### DATASET EXTRACT
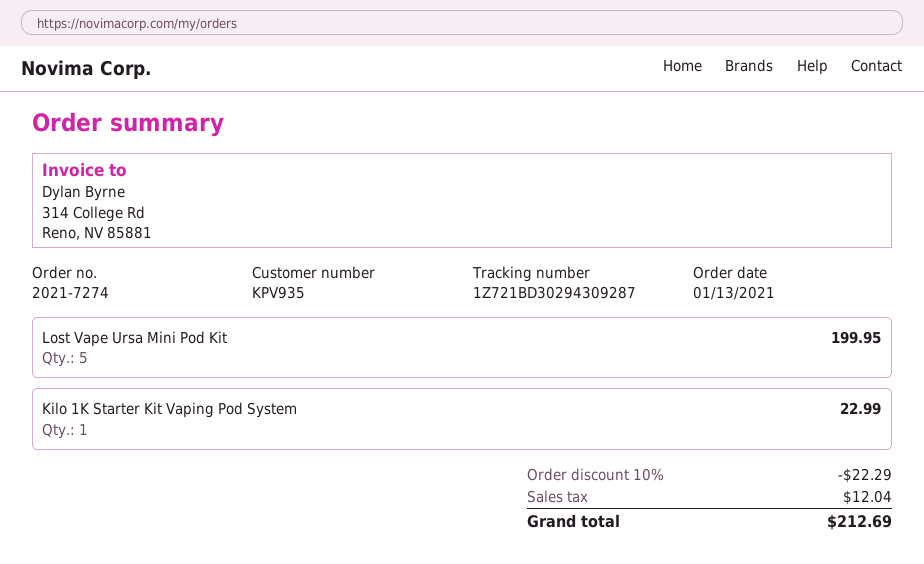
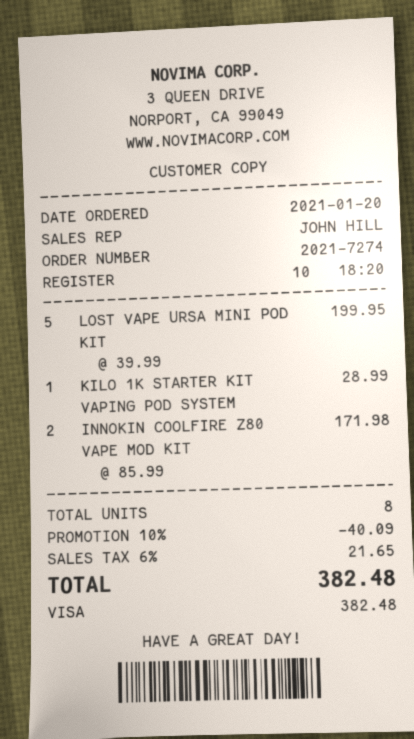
order date: 2021-01-13 -> 2021-01-20
Kilo 1K Starter Kit Vaping Pod System: 1 for 22.99 -> 1 for 28.99
INNOKIN COOLFIRE Z80 VAPE MOD KIT: none -> 2 for 171.98
discount: 10% = 22.29 -> 10% = 40.09
tax: 12.04 -> 21.65
total: 212.69 -> 382.48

### WHAT THE EXERCISE ASKS
Retype each line of the listing above word for word. Exclude the pictures.

### REPLY TO THE TASK
order date: 2021-01-13 -> 2021-01-20
Kilo 1K Starter Kit Vaping Pod System: 1 for 22.99 -> 1 for 28.99
INNOKIN COOLFIRE Z80 VAPE MOD KIT: none -> 2 for 171.98
discount: 10% = 22.29 -> 10% = 40.09
tax: 12.04 -> 21.65
total: 212.69 -> 382.48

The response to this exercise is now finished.